[Saved entries]

--------

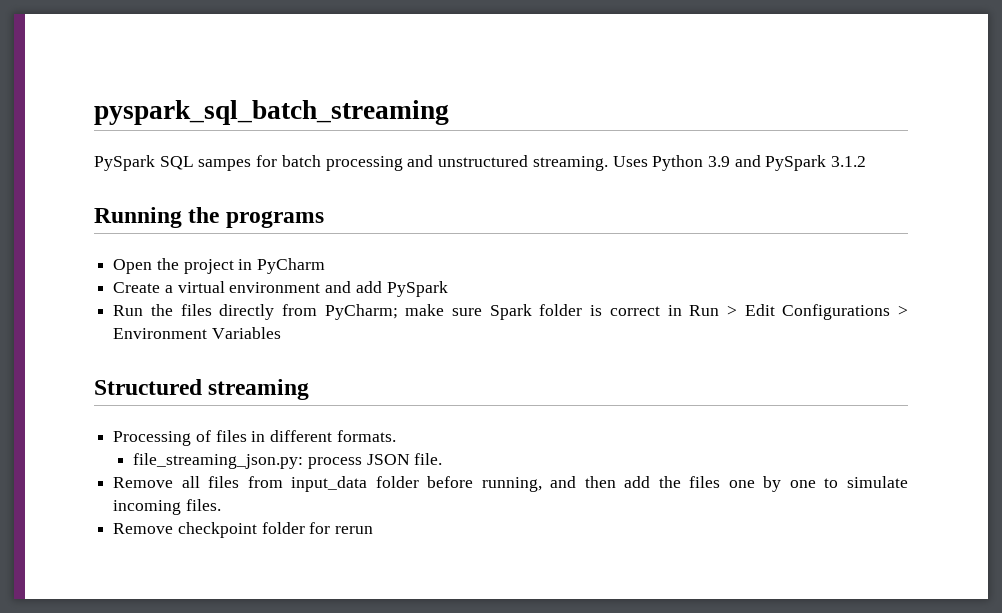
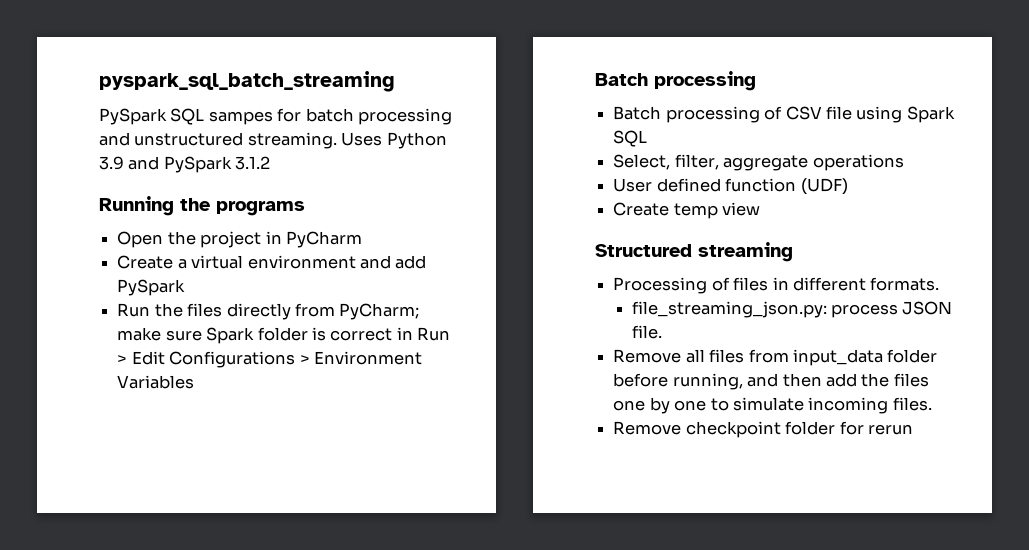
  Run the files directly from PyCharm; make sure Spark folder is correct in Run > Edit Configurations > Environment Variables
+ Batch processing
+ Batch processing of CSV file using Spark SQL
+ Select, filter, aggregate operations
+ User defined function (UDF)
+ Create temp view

--------

§ WORK ORDER
All of the data, minus its pictures, should be repeated exactly.

§ RESULT
  Run the files directly from PyCharm; make sure Spark folder is correct in Run > Edit Configurations > Environment Variables
+ Batch processing
+ Batch processing of CSV file using Spark SQL
+ Select, filter, aggregate operations
+ User defined function (UDF)
+ Create temp view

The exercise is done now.